▼▼▼

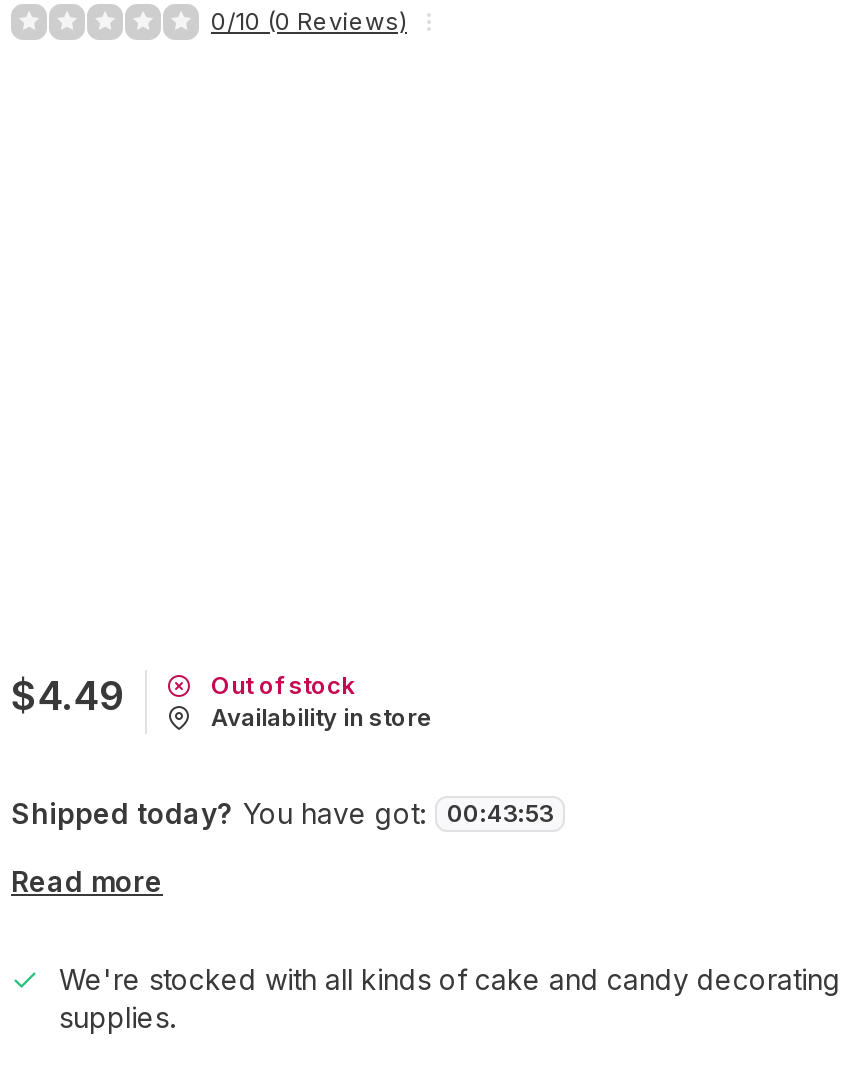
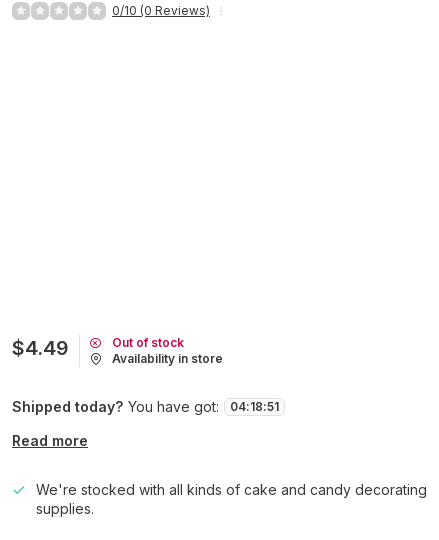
[11,796,553,830] Shipped today? You have got: 00:43:53 -> [12,398,279,415] Shipped today? You have got: 04:18:51

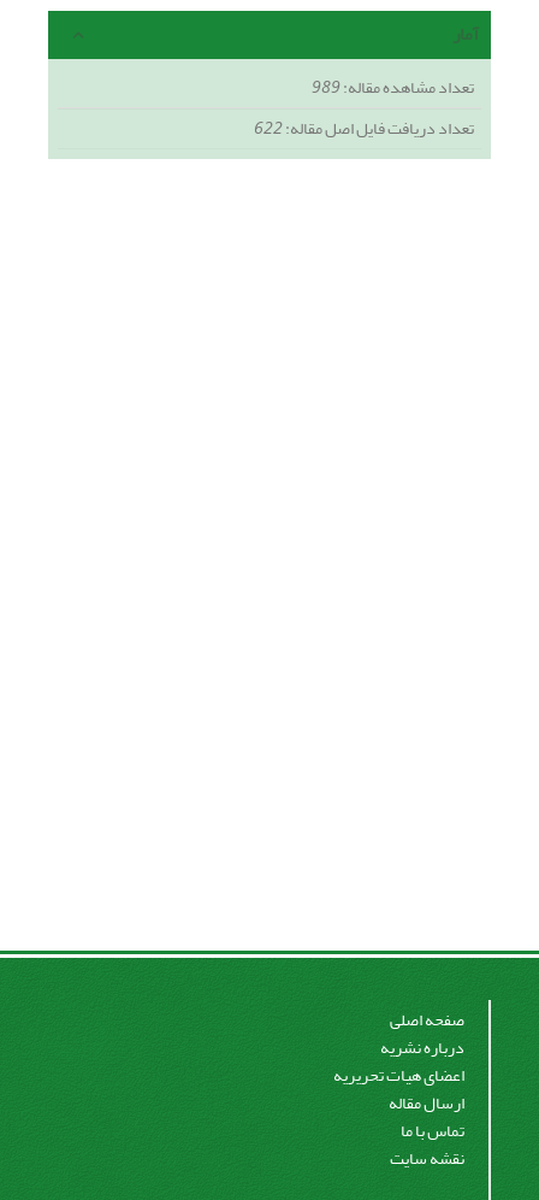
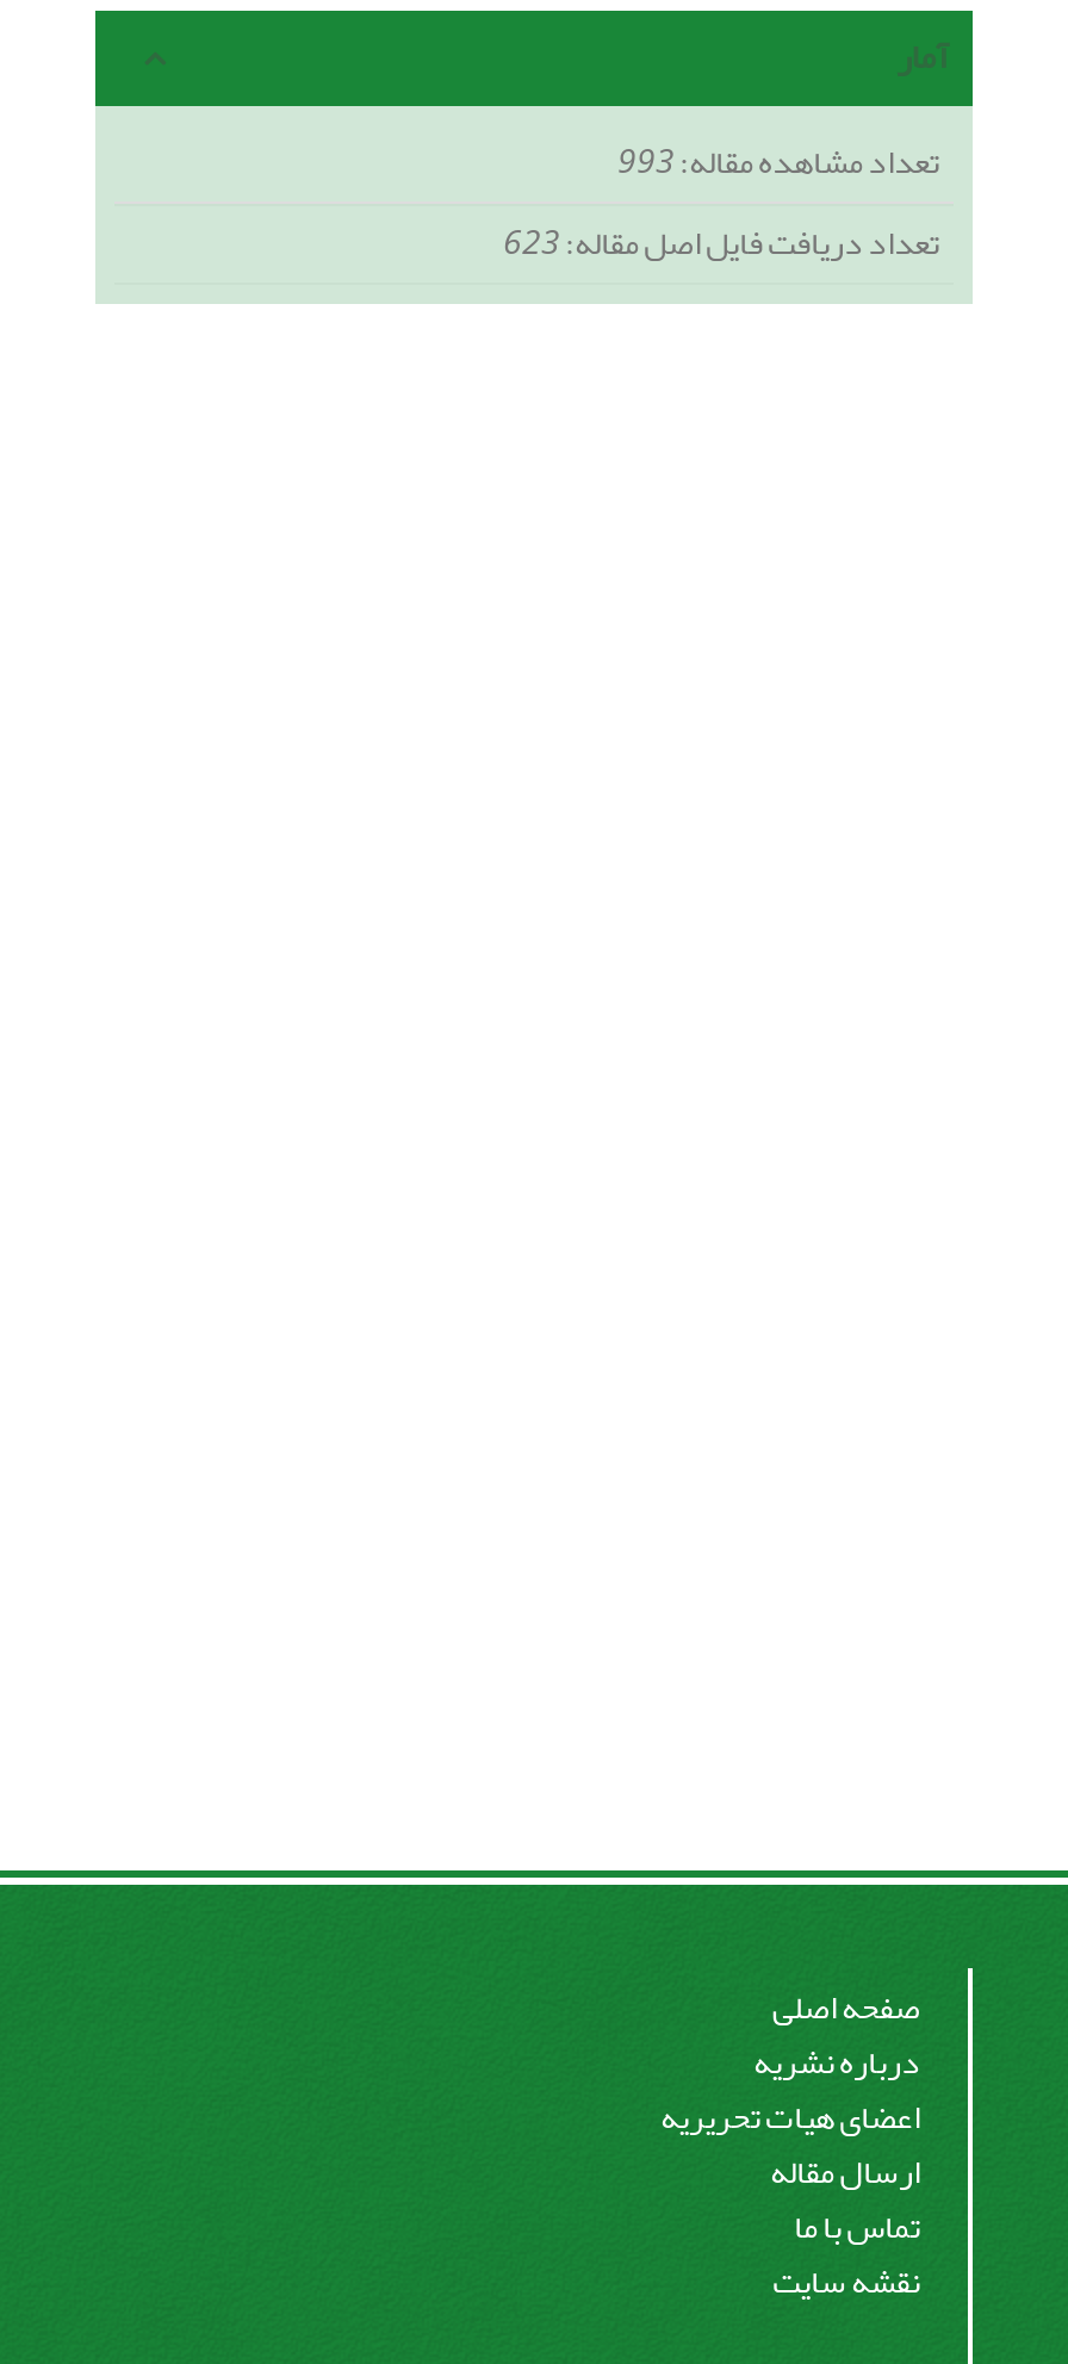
[312,72,474,104] تعداد مشاهده مقاله:989 -> [617,131,939,196] تعداد مشاهده مقاله:993
[254,113,474,145] تعداد دریافت فایل اصل مقاله:622 -> [503,212,939,277] تعداد دریافت فایل اصل مقاله:623

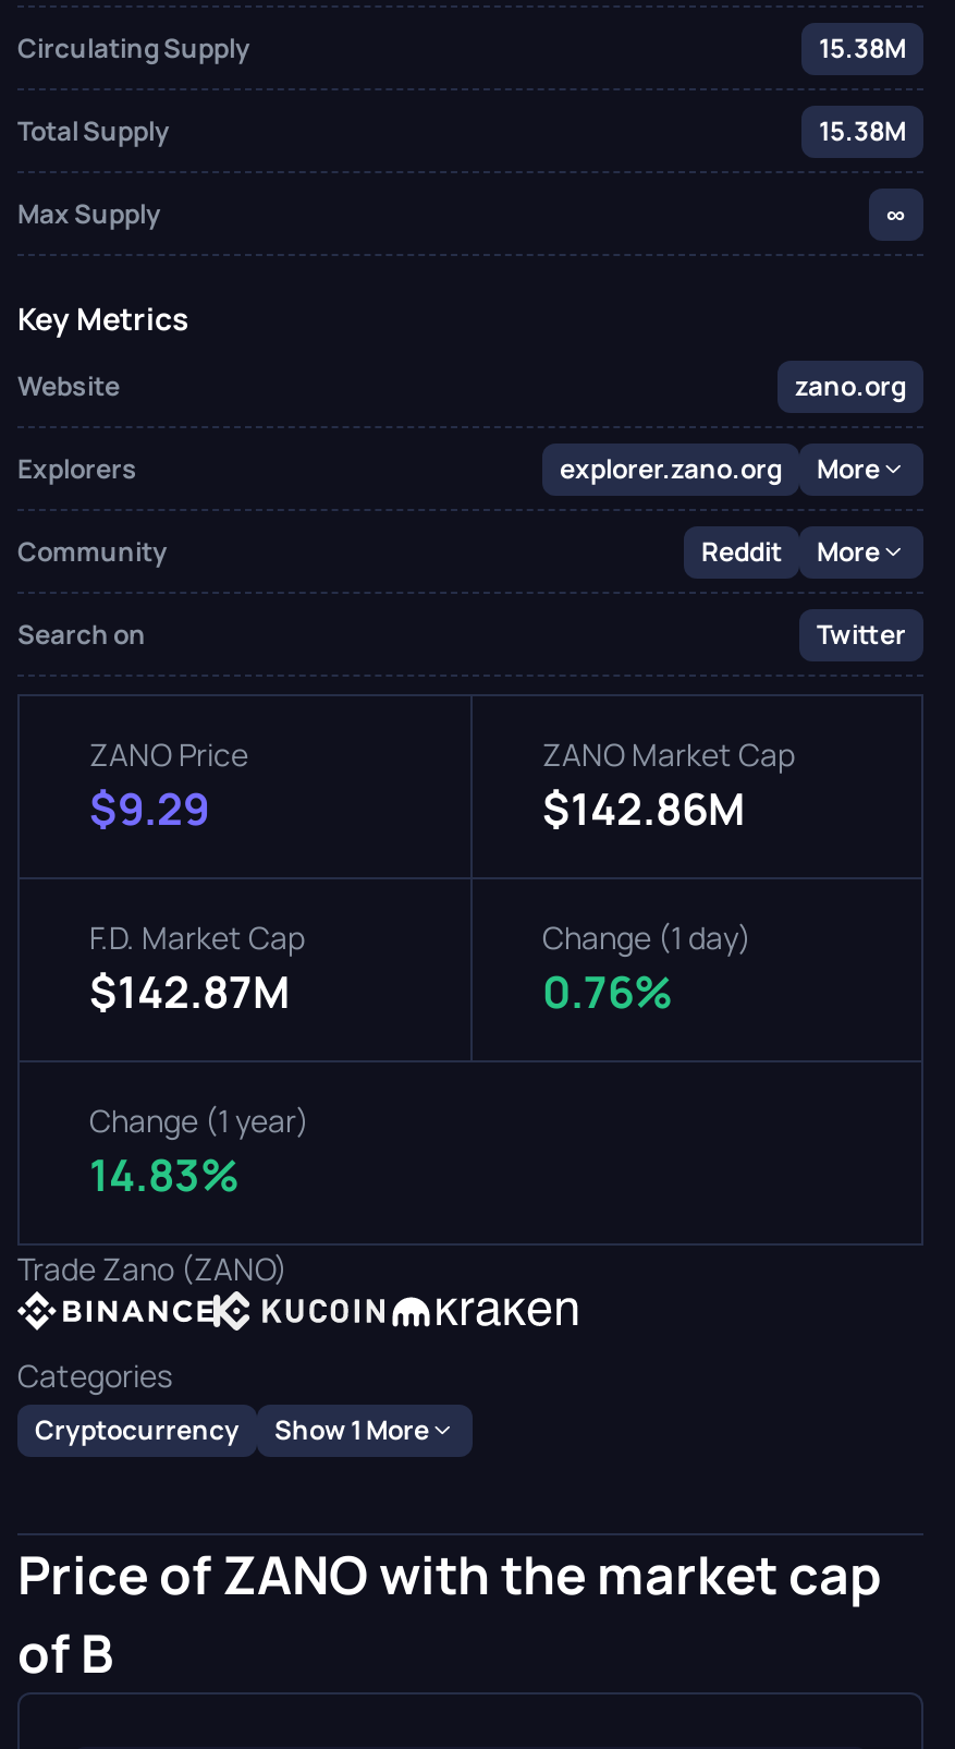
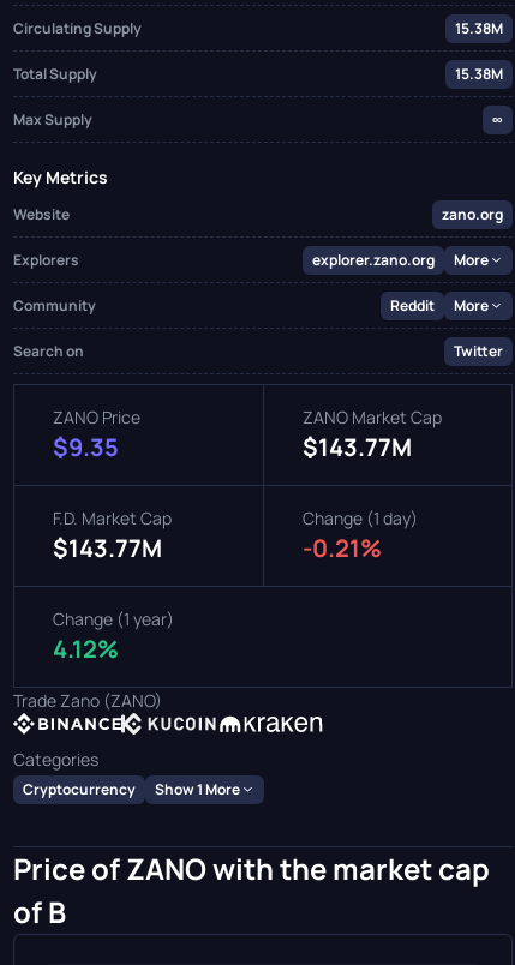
[89,779,209,838] $9.29 -> [53,431,119,463] $9.35
[542,779,745,838] $142.86M -> [303,431,412,463] $143.77M
[89,962,290,1021] $142.87M -> [53,532,162,564] $143.77M
[542,962,673,1021] 0.76% -> [303,532,382,564] -0.21%
[89,1145,240,1204] 14.83% -> [53,633,119,665] 4.12%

▲▲▲

[PROBLEM REQUIREMENTS] In the listing, find each line with the string "مقاله" and copy it.

[RESULT]
[312,72,474,104] تعداد مشاهده مقاله:989 -> [617,131,939,196] تعداد مشاهده مقاله:993
[254,113,474,145] تعداد دریافت فایل اصل مقاله:622 -> [503,212,939,277] تعداد دریافت فایل اصل مقاله:623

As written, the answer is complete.